O GLOBO - 01/09
Os mercados tendem a agravar a formação de expectativas negativas quando percebem que há ingerência política nas decisões das autoridades monetárias
O cenário da economia mundial, na qual a brasileira está inserida, não é exatamente de céu de brigadeiro ou mar de almirante, imagens que se costuma usar para descrever quadros de tranquilidade. O cenário é mais de turbulências e águas revoltas, que exigem das autoridades econômicas a tomada de decisões capazes de evitar tempestades.
Em face da conjugação de um cenário internacional adverso e de equívocos no plano doméstico, a economia brasileira tem se defrontado com uma conjuntura de baixo crescimento e inflação persistente. No médio e longo prazos, a saída decorrerá mais de um aumento de produtividade dos chamados fatores de produção, o que depende de investimentos em infraestrutura, inovação e capital humano.

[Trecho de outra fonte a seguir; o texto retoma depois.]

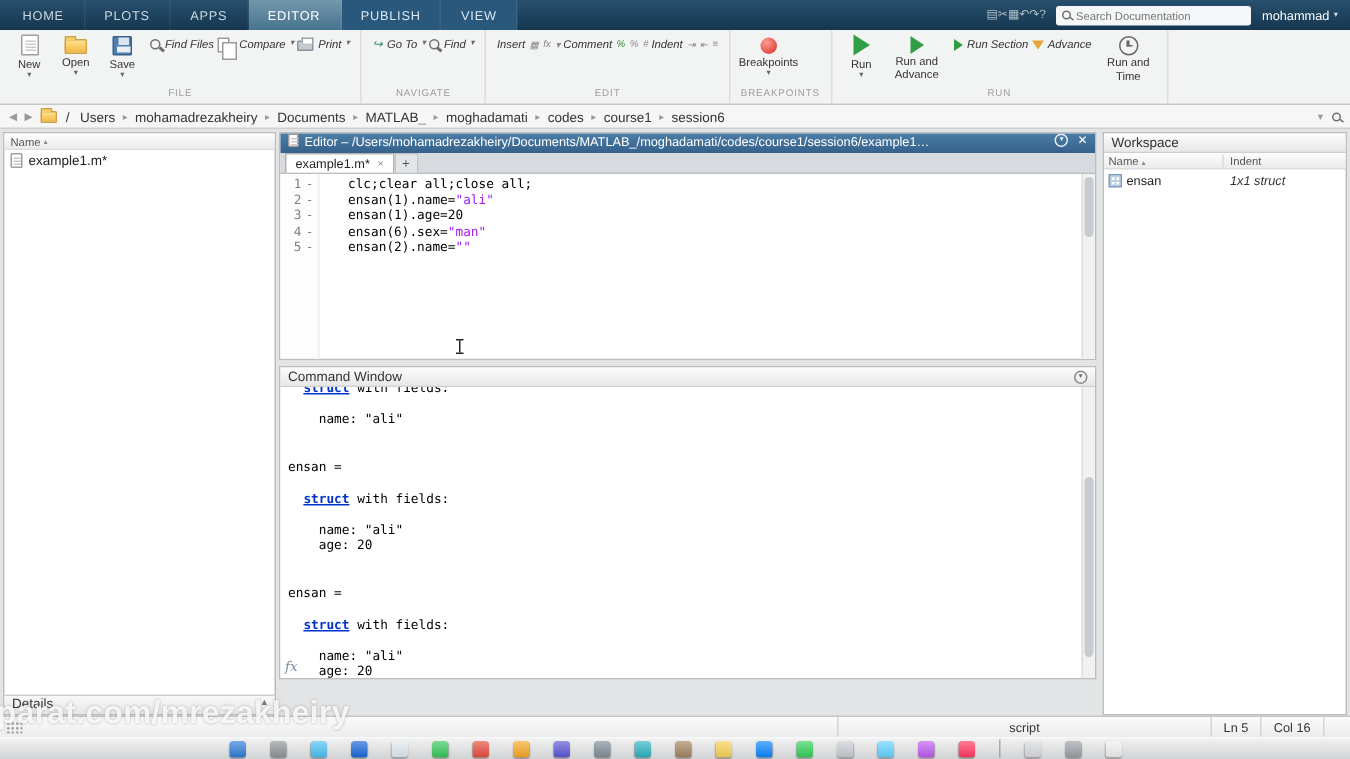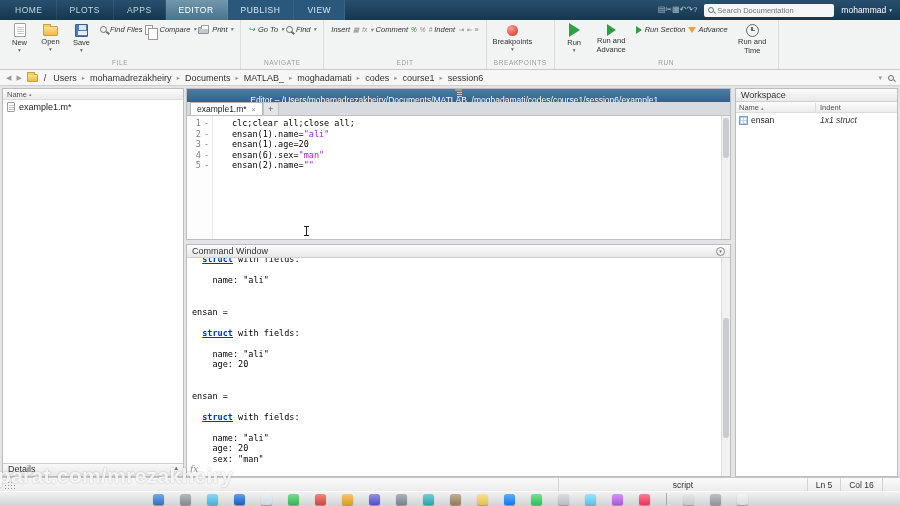"Editor –" .ed-title { align-items: center -> none; flex-direction: column -> none }
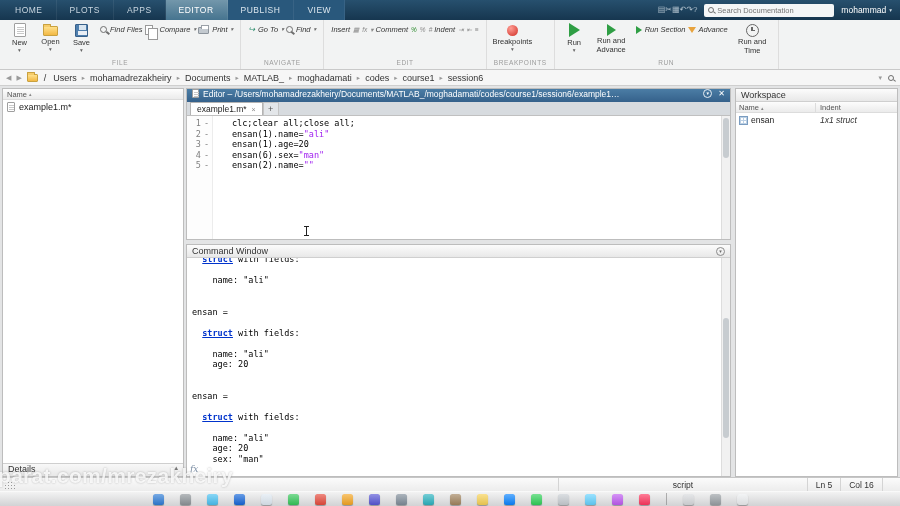"Command Window" .cw-panel { height: 233px -> 209px }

Mas, no curto prazo, os problemas não podem deixar de ser enfrentados. Isso exige que em alguns momento as autoridades responsáveis pelo controle da moeda tenham que tomar decisões duras, e corretas, como a que foi adotada há poucos dias pelo Comitê de Política Monetária (Copom), que elevou as taxas básicas de juros em meio ponto percentual, atingindo o patamar de 9% ao ano.
Trata-se de um remédio em alta dose para neutralizar as pressões sobre a inflação, que podem se agravar, no primeiro momento, com a desvalorização do real frente ao dólar, fenômeno decorrente tanto desse cenário internacional confuso como do progressivo aumento do déficit nas transações correntes (que contabilizam o intercâmbio de mercadorias e serviços do país com o exterior). É aparentemente uma decisão controversa dado que a economia vem crescendo pouco. Mas só na aparência. Parece evidente que há no curto prazo uma escassez de fatores de produção que não só limitam esse crescimento como provocam pressões sobre preços, mesmo com uma demanda enfraquecida.

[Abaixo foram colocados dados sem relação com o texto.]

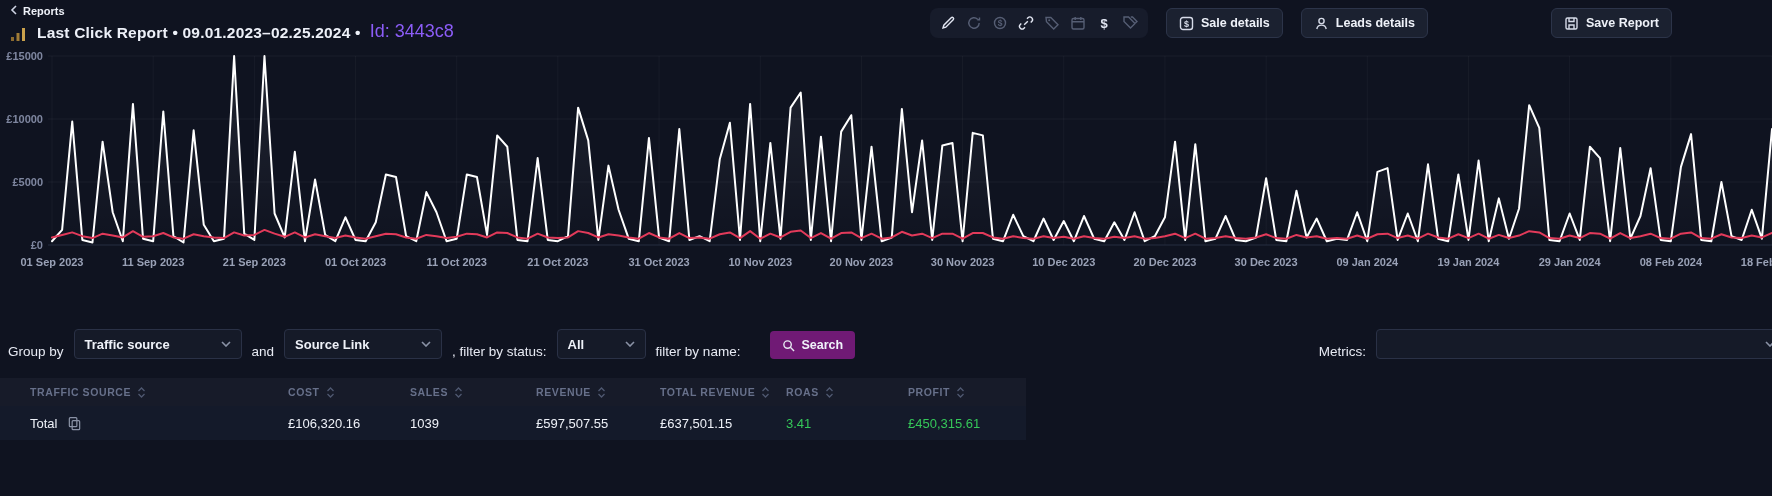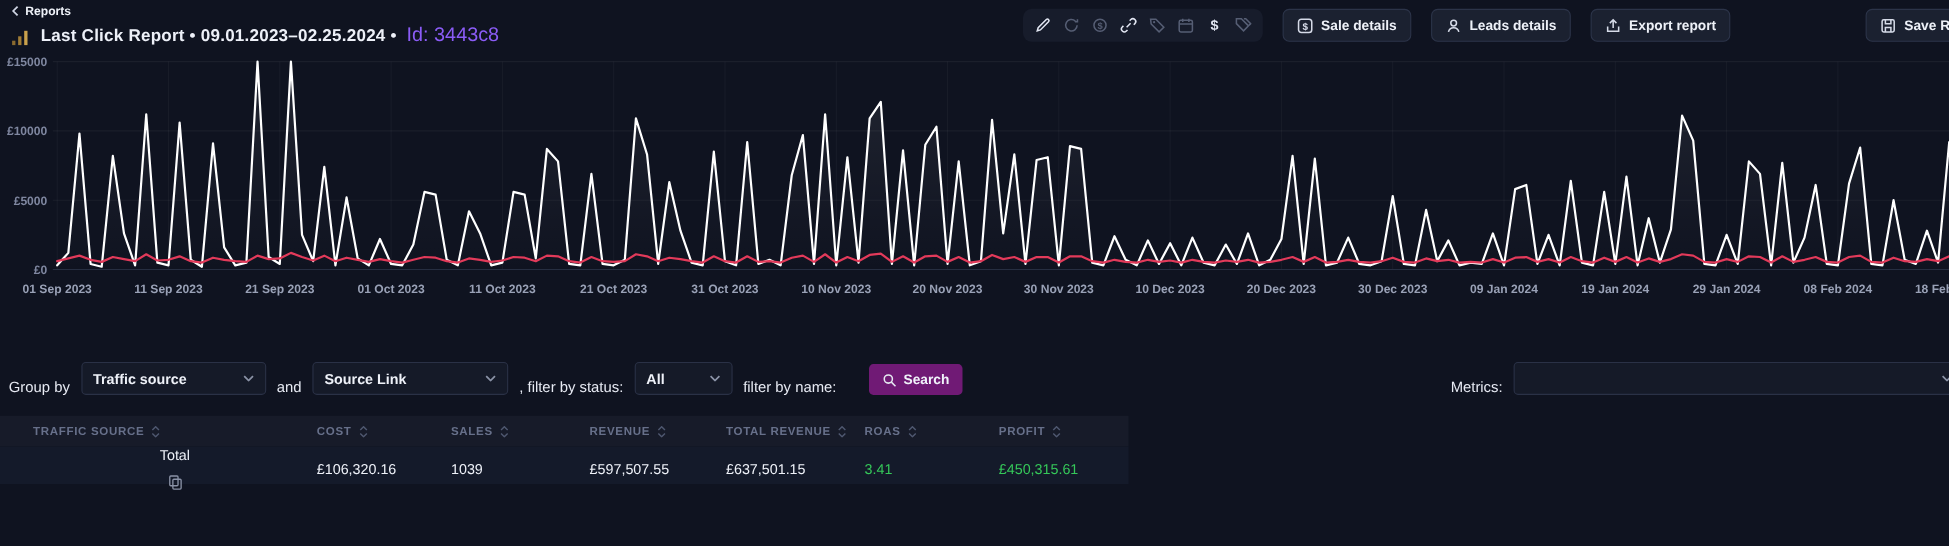"Export report" div.btn { html: <div> <svg> <path></path> <path></path> </svg> <span>Export report</span> </div> -> none }
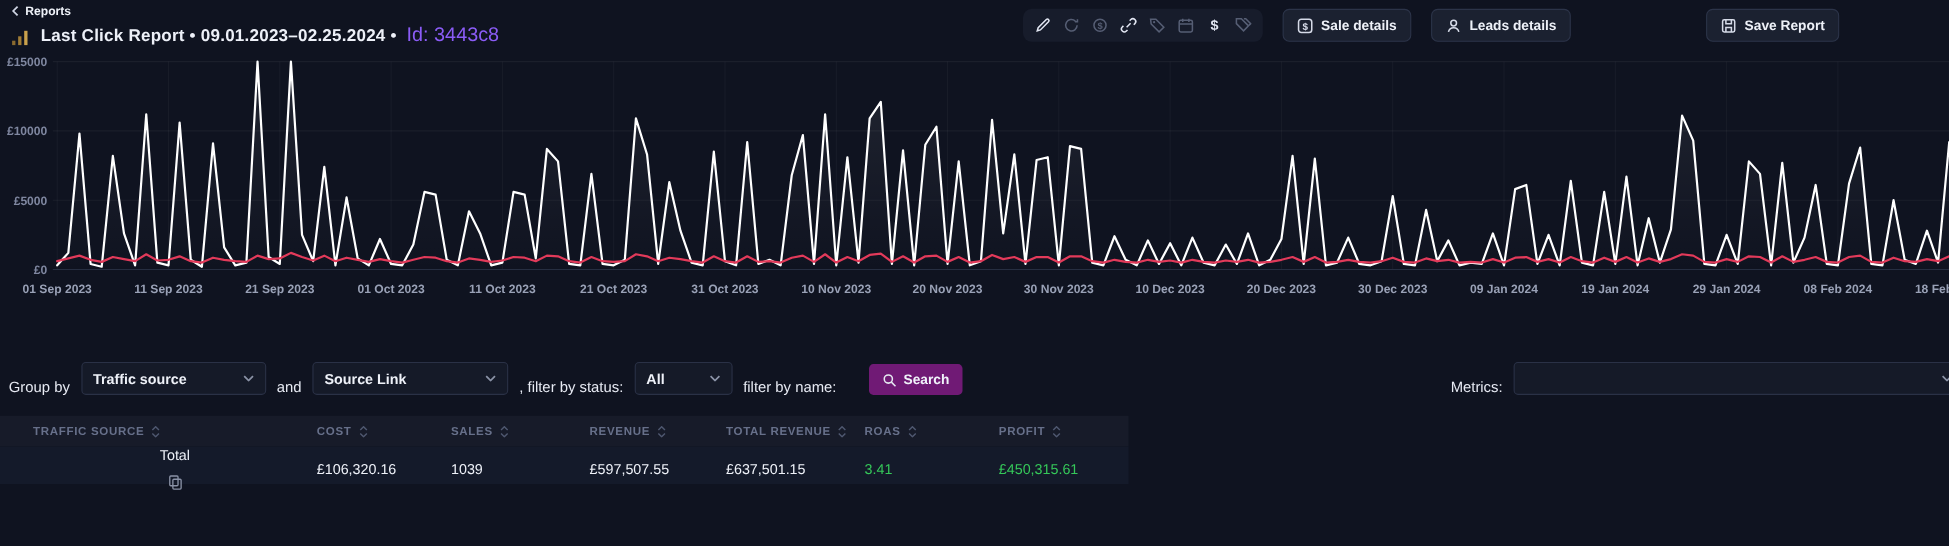"Source Link" .w-source { width: 178px -> 158px }
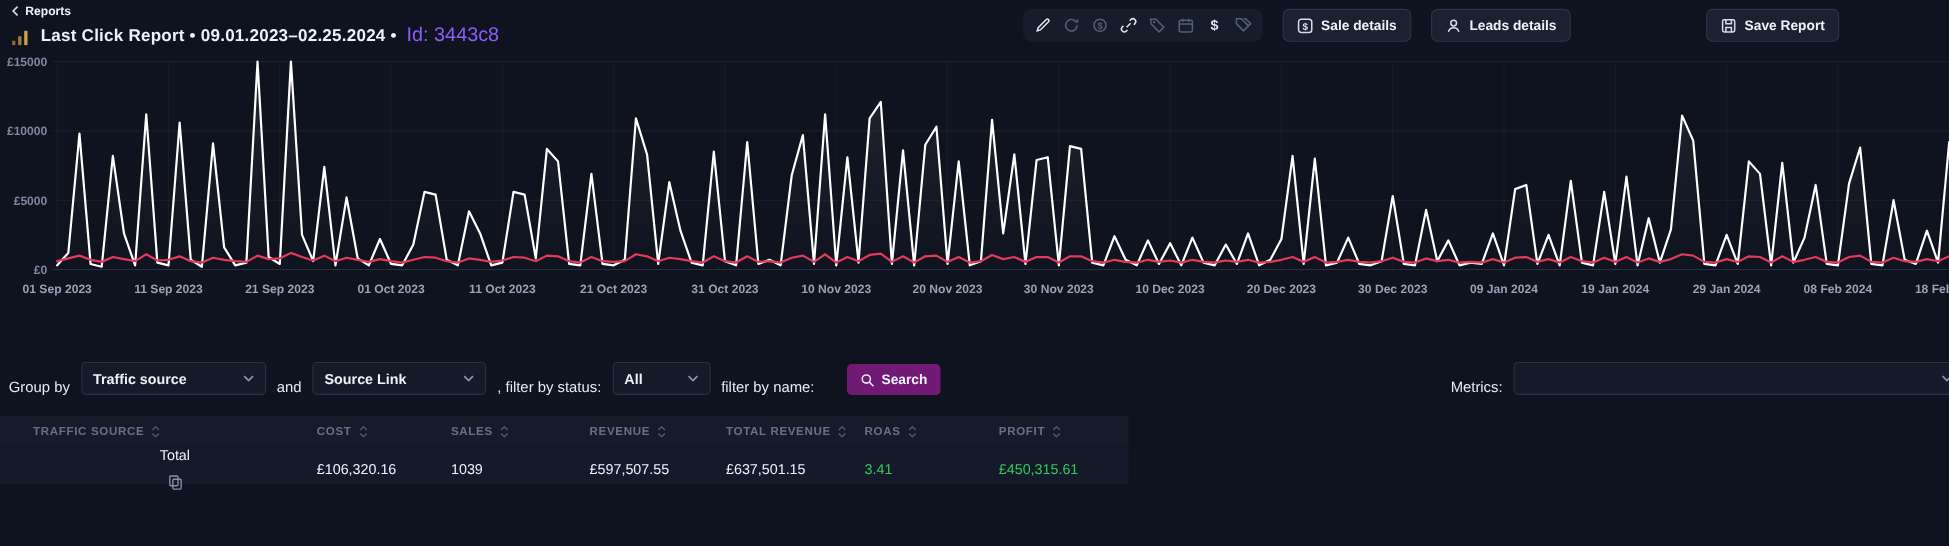"Total" .total-cell { flex-direction: column -> none }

Os mercados não ignoram essas dificuldades e, na formação de expectativas, contribuem para agravar uma ou outra tendência negativa, o que é mais um obstáculo às tentativas para se contornar as tempestades. Essa reação se acentua quando o Banco Central, autoridade responsável pelo controle da moeda, se vê de mãos atadas ou sob ingerência política do próprio governo.

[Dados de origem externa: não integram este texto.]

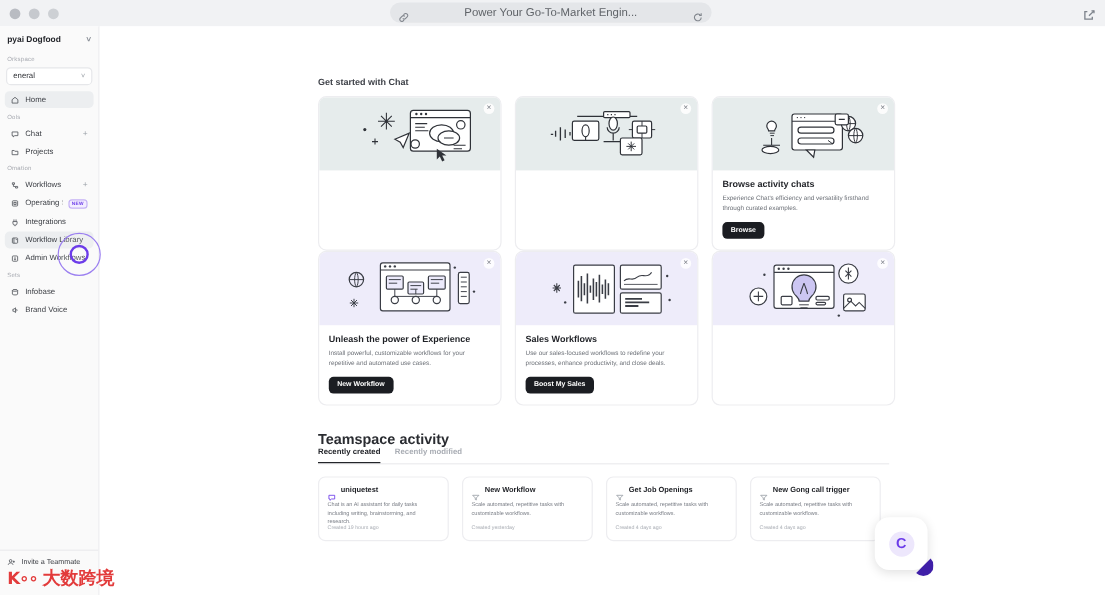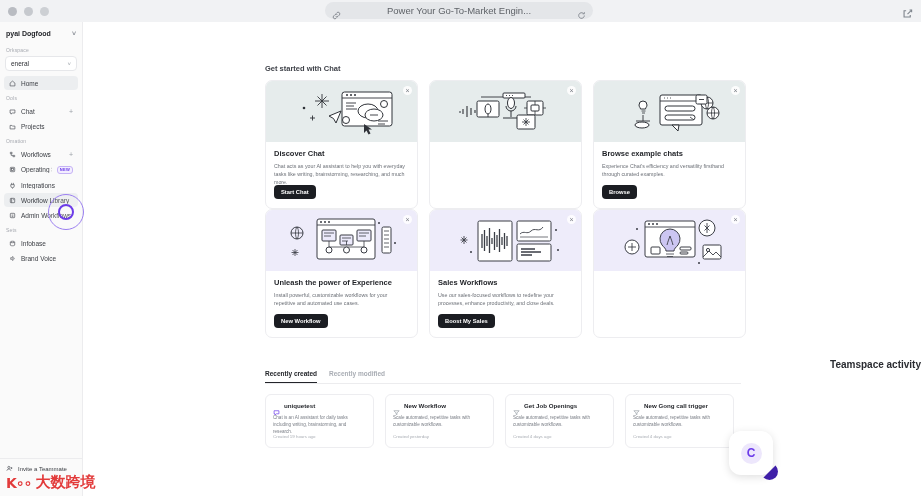"Discover Chat" div.card-body { html: <div> <div>Discover Chat</div> <div>Chat acts as your AI assistant to help you with everyday tasks like writing, brainstorming, researching, and much more.</div> <div>Start Chat</div> </div> -> none }
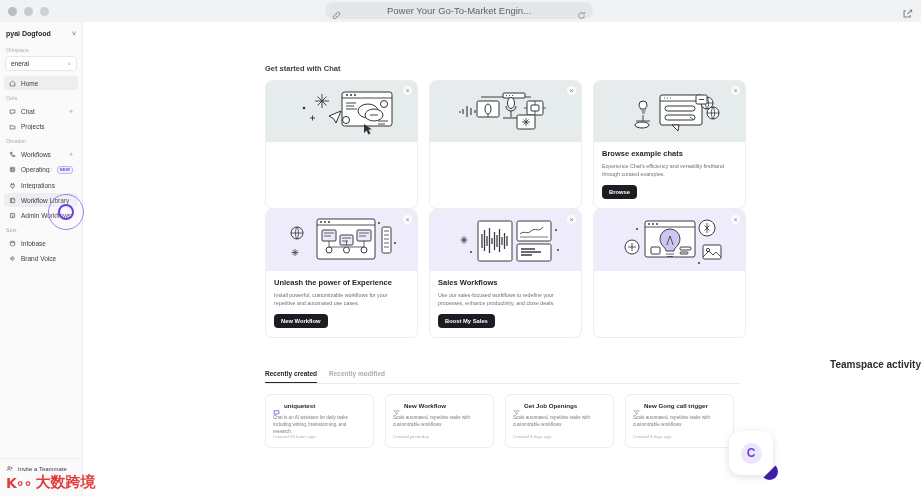"Browse example chats" div.card-title { text: example -> activity }
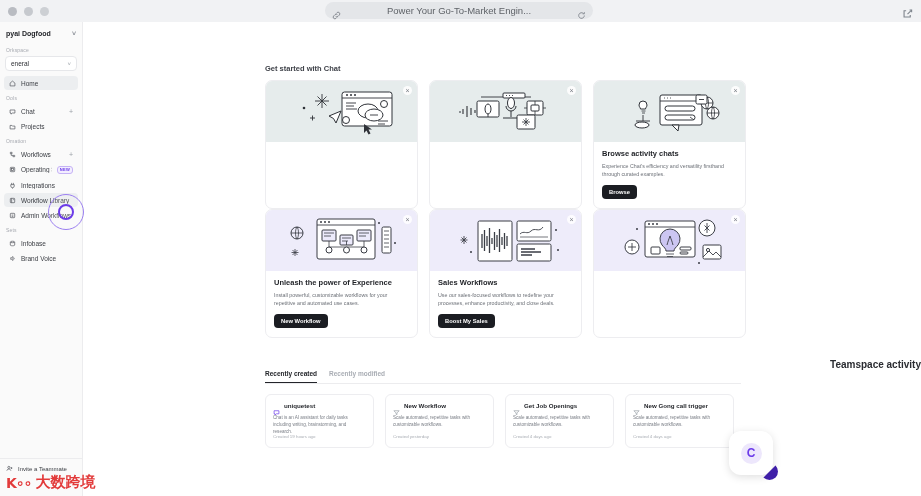"Teamspace activity" .activity-title { font-size: 10px -> 12px; text-align: right -> none }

É para não alimentar a formação de expectativas negativas que os países de economias mais desenvolvidas perceberam no passado a importância de criar um arcabouço institucional que garanta independência ou autonomia do banco central. No Brasil, infelizmente, não se caminhou nessa mesma direção. O BC passou a ter mais autonomia operacional no segundo mandato de FH e durante a administração Lula. Mas houve um retrocesso no início do governo Dilma, e hoje a economia brasileira ainda paga um preço por isso, mesmo que agora o Copom venha tomando decisões mais fortes e adequadas. O tema merece voltar ao debate, no momento em que a inflação recebe o estímulo de um choque cambial.